しかし、こうした解像度の問題も、長期的には解消されると思います。建築模型のBIM(コンピューター上に現実と同じ建物の立体モデルを再現し、建築に活用する仕組み)やデジタルツインの正確性はどんどん上がっています。建築家の隈研吾はコロナ禍になってから、ビデオ越しでテクスチャが分かるようになったので、海外に行かなくなったと語っていました。
その意味では、ステーショナリー・ノマドは、序章から第1章にかけて詳述したマタギドライヴのコンセプトを40年ほど先駆けたものだったと言えるでしょう。
とはいえ、パイクはあくまでもビデオアーティストであり、インターネットカルチャーが開花する以前の発想だった点には、大きな差異もあります。パイクの発想は、電子的なキャンバスにデータを送れば映像が出てきて油絵や彫刻の代わりになるという個々のクリエーションの範囲に留まっていますが、たとえばプラットフォームの限界費用が擬似的な自然環境のように低下する中で多くのプロシューマーたちがデータをやりとりしてコ・クリエーションしたり、その中で出てくる新しい地産地消を考えたり、オルタナティヴなエネルギー消費のあり方を考えたりするところまでは、パイクの視野には入っていません。

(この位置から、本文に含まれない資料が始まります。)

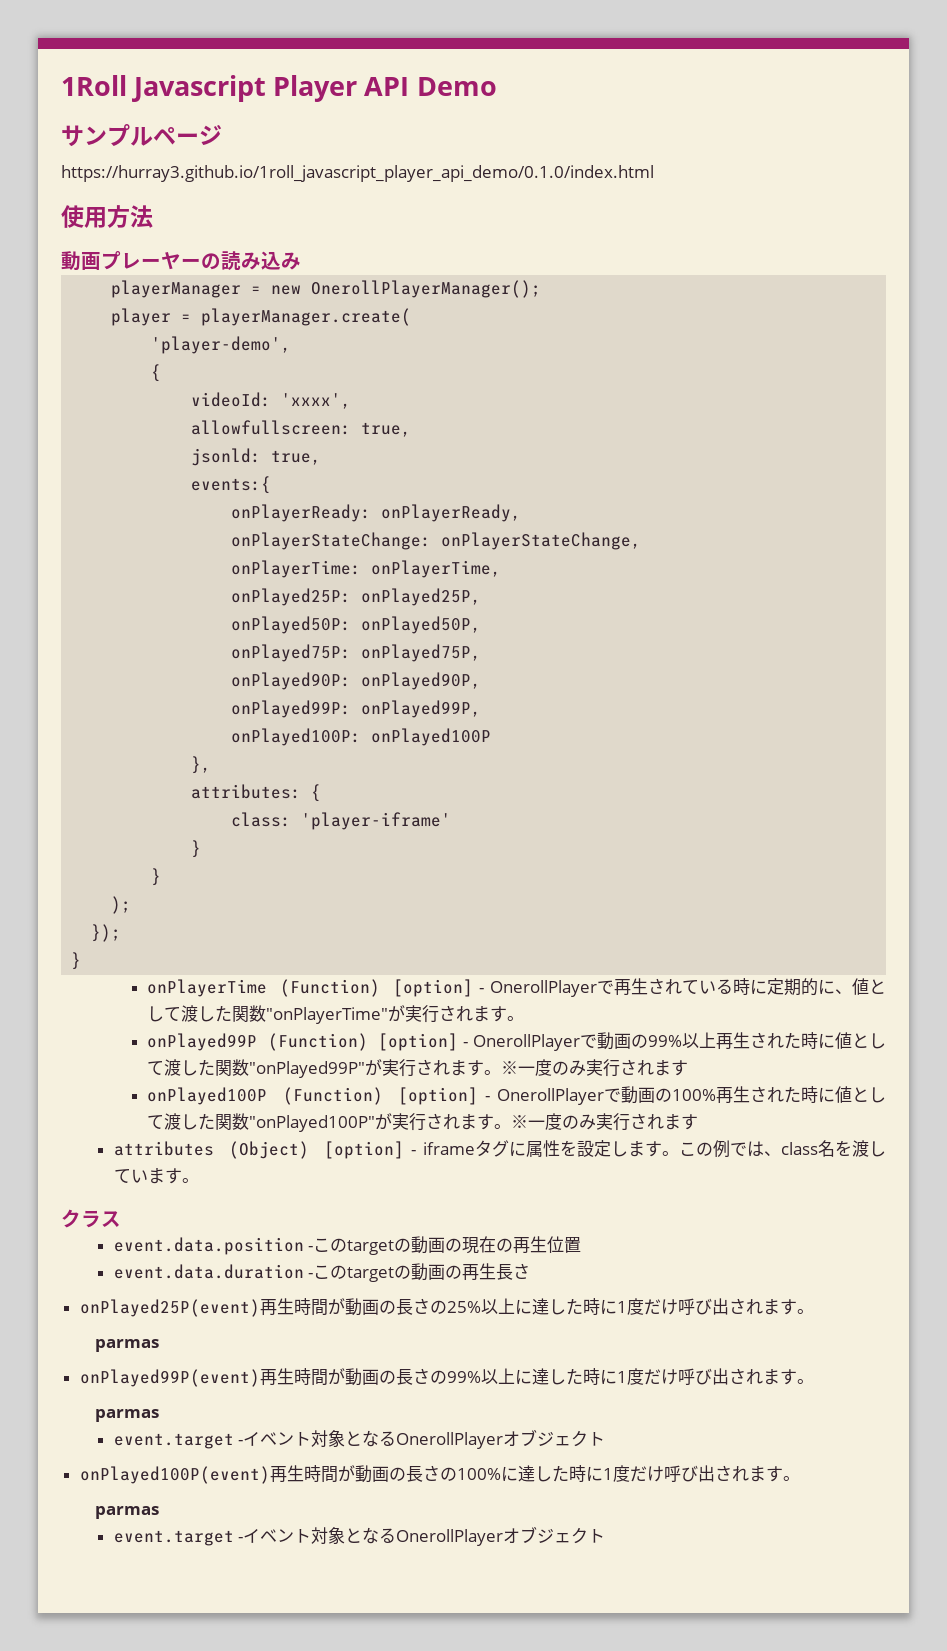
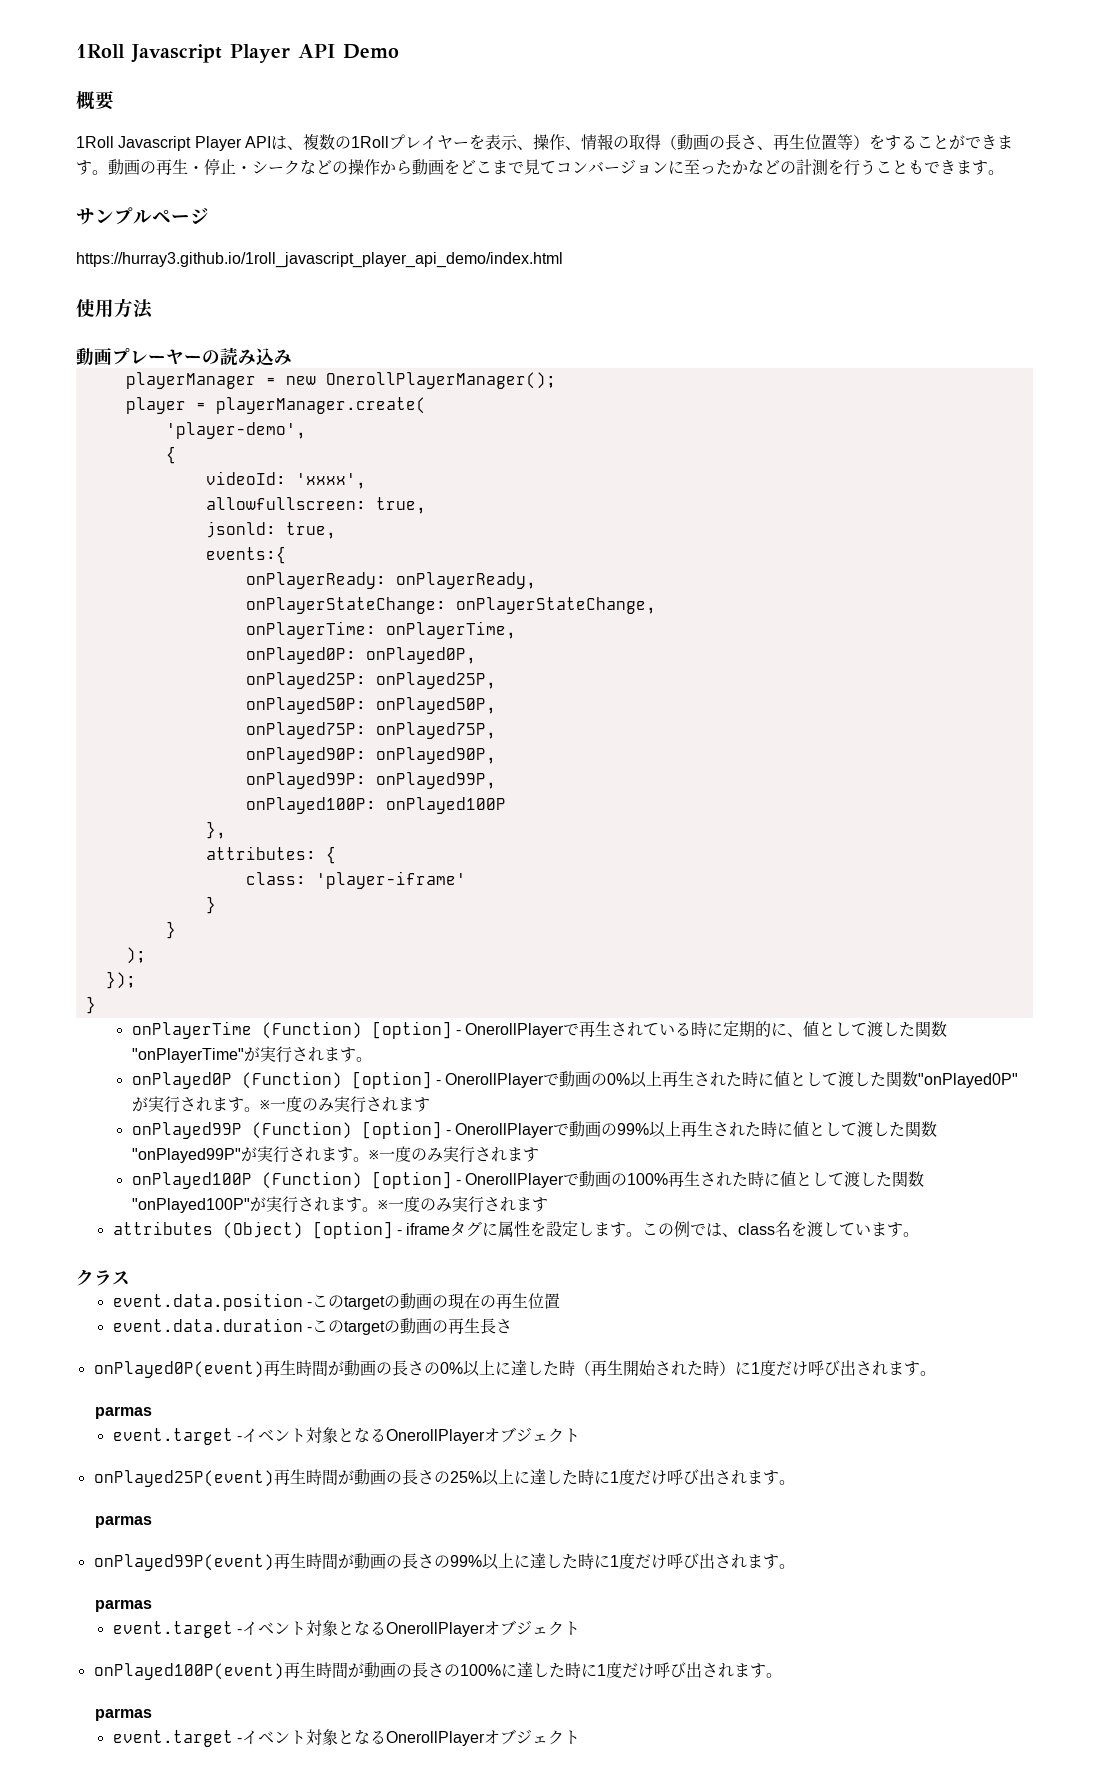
(497, 86) none -> [76,91,114,110] [76,134,1013,151] [76,158,1004,176] // 概要 // 1Roll Javascript Player APIは、複数の1Rollプレイヤーを表示、操作、情報の取得（動画の長さ、再生位置等）をすることができます。動画の再生・停止・シークなどの操作から動画をどこまで見てコンバージョンに至ったかなどの計測を行うこともできます。
[61,165,654,182] https://hurray3.github.io/1roll_javascript_player_api_demo/0.1.0/index.html -> [76,252,563,268] https://hurray3.github.io/1roll_javascript_player_api_demo/index.html
(502, 569) none -> [245,647,476,664] // onPlayed0P: onPlayed0P,
(525, 1018) none -> [131,1071,1019,1089] [131,1096,430,1113] // onPlayed0P (Function) [option] - OnerollPlayerで動画の0%以上再生された時に値として渡した関数"onPlayed0P"が実行されます。※一度のみ実行されます
(531, 1271) none -> [93,1359,936,1378] [94,1406,152,1419] [112,1427,580,1445] // onPlayed0P(event)再生時間が動画の長さの0%以上に達した時（再生開始された時）に1度だけ呼び出されます。 // parmas // event.target -イベント対象となるOnerollPlayerオブジェクト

ただし、パイクが思想的なバックボーンとして依拠した仏教や茶道の文化は、そうした現代的な発想と本質的に近しいものを抱えています。40年越しにパイクの考え方を再照射してみると、サーキュラー・エコノミー下におけるデジタルフォーメーションと同じ方向性での文明批評性を有しているのです。
したがって、ステーショナリー・ノマドからマタギドライヴに何が受け継がれて何が変わったのかを検証することで、改めてマタギドライヴという生き方の可能性と課題を逆照射し、本書の議論を総括したいと思います。